Daarnaast constateert de rechtbank dat in het rapport van de arbeidsdeskundige b&b van 8 juli 2015 is vermeld dat het spreken en begrijpen van de Nederlandse taal in eenvoudig werk op niveau 1 past binnen de mogelijkheden van eiseres. Gelet hierop, ziet de rechtbank geen aanknopingspunten voor de stelling dat de geduide functies voor eiseres niet geschikt zouden zijn vanwege taalproblemen.
Ten aanzien van het gestelde verhoogde risico op uitglijden merkt de rechtbank op dat het persoonlijk risico in de functie huishoudelijk medewerker gebouwen blijkens het resultaat functiebeoordeling, gedingstuk B51.15, betrekking heeft op infectiegevaar en niet op werken op natte dan wel gladde vloeren waarvan eiseres lijkt uit te gaan.
Eiseres was naar het oordeel van de rechtbank dan ook per 3 mei 2015 in staat te achten deze door de arbeidsdeskundigen voorgehouden functies te verrichten.
6. Aangezien eiseres met het vervullen van de geduide functies een zodanig inkomen kan verwerven dat in vergelijking met het maatmanloon het verlies aan verdiencapaciteit 23,39% bedraagt, heeft verweerder naar het oordeel van de rechtbank dan ook terecht en op juiste gronden bepaald dat de mate van arbeidsongeschiktheid van eiseres per 3 mei 2015 15 tot 25% bedraagt.
7. Het beroep is dan ook ongegrond.
8. Voor een proceskostenveroordeling bestaat geen aanleiding.

Beslissing

De rechtbank verklaart het beroep ongegrond.
Deze uitspraak is gedaan door mr.drs.

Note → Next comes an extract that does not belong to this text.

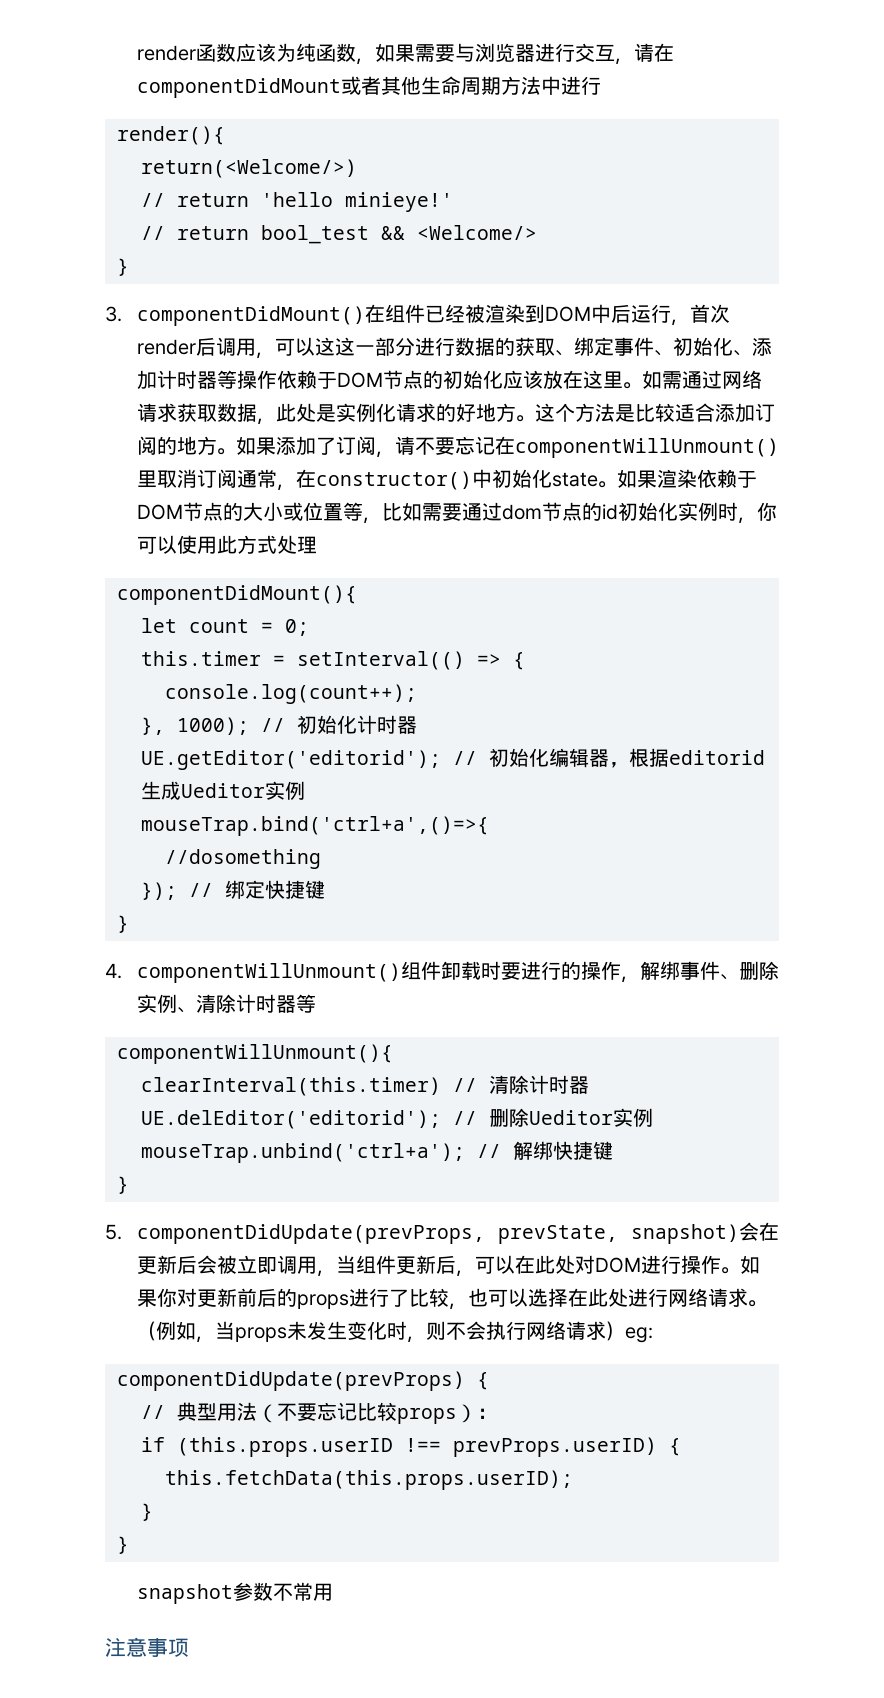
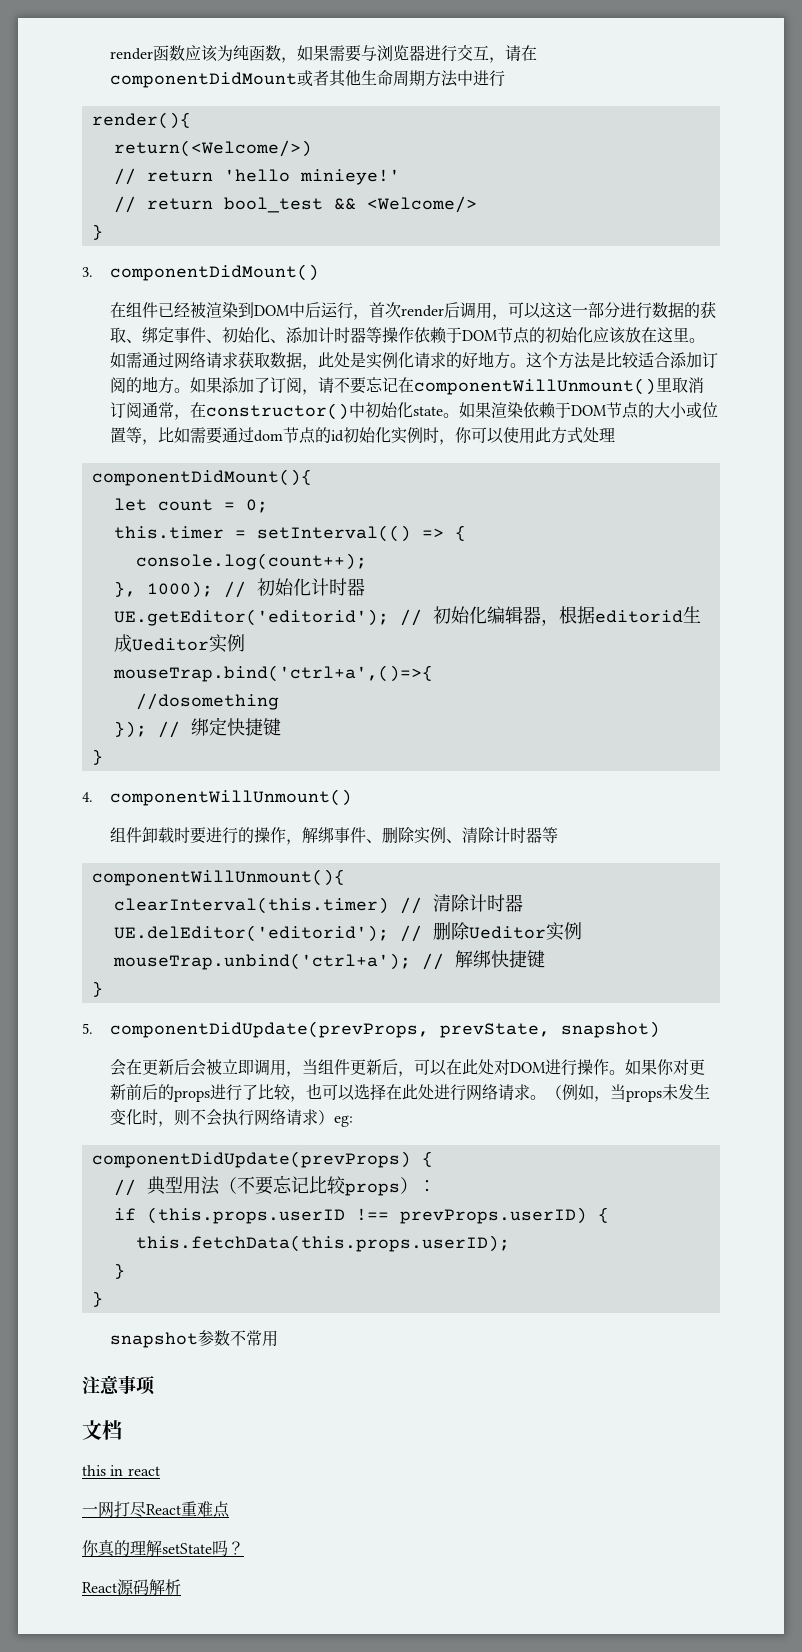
(365, 316) none -> (320, 272) //
(401, 973) none -> (353, 797) //
(739, 1234) none -> (661, 1029) //
(189, 1647) none -> [82,1420,122,1440] [82,1465,160,1476] [82,1501,230,1518] [82,1539,244,1557] [82,1579,181,1595] // 文档 // this in react // 一网打尽React重难点 // 你真的理解setState吗？ // React源码解析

H.M. Braam, rechter, in aanwezigheid van drs. A.C.P. Witsiers, griffier. De beslissing is in het openbaar uitgesproken op 5 januari 2016.

Rechtsmiddel

Tegen deze uitspraak kan binnen zes weken na de dag van verzending daarvan hoger beroep worden ingesteld bij de Centrale Raad van Beroep. Als hoger beroep is ingesteld, kan bij de voorzieningenrechter van de hogerberoepsrechter worden verzocht om het treffen van een voorlopige voorziening.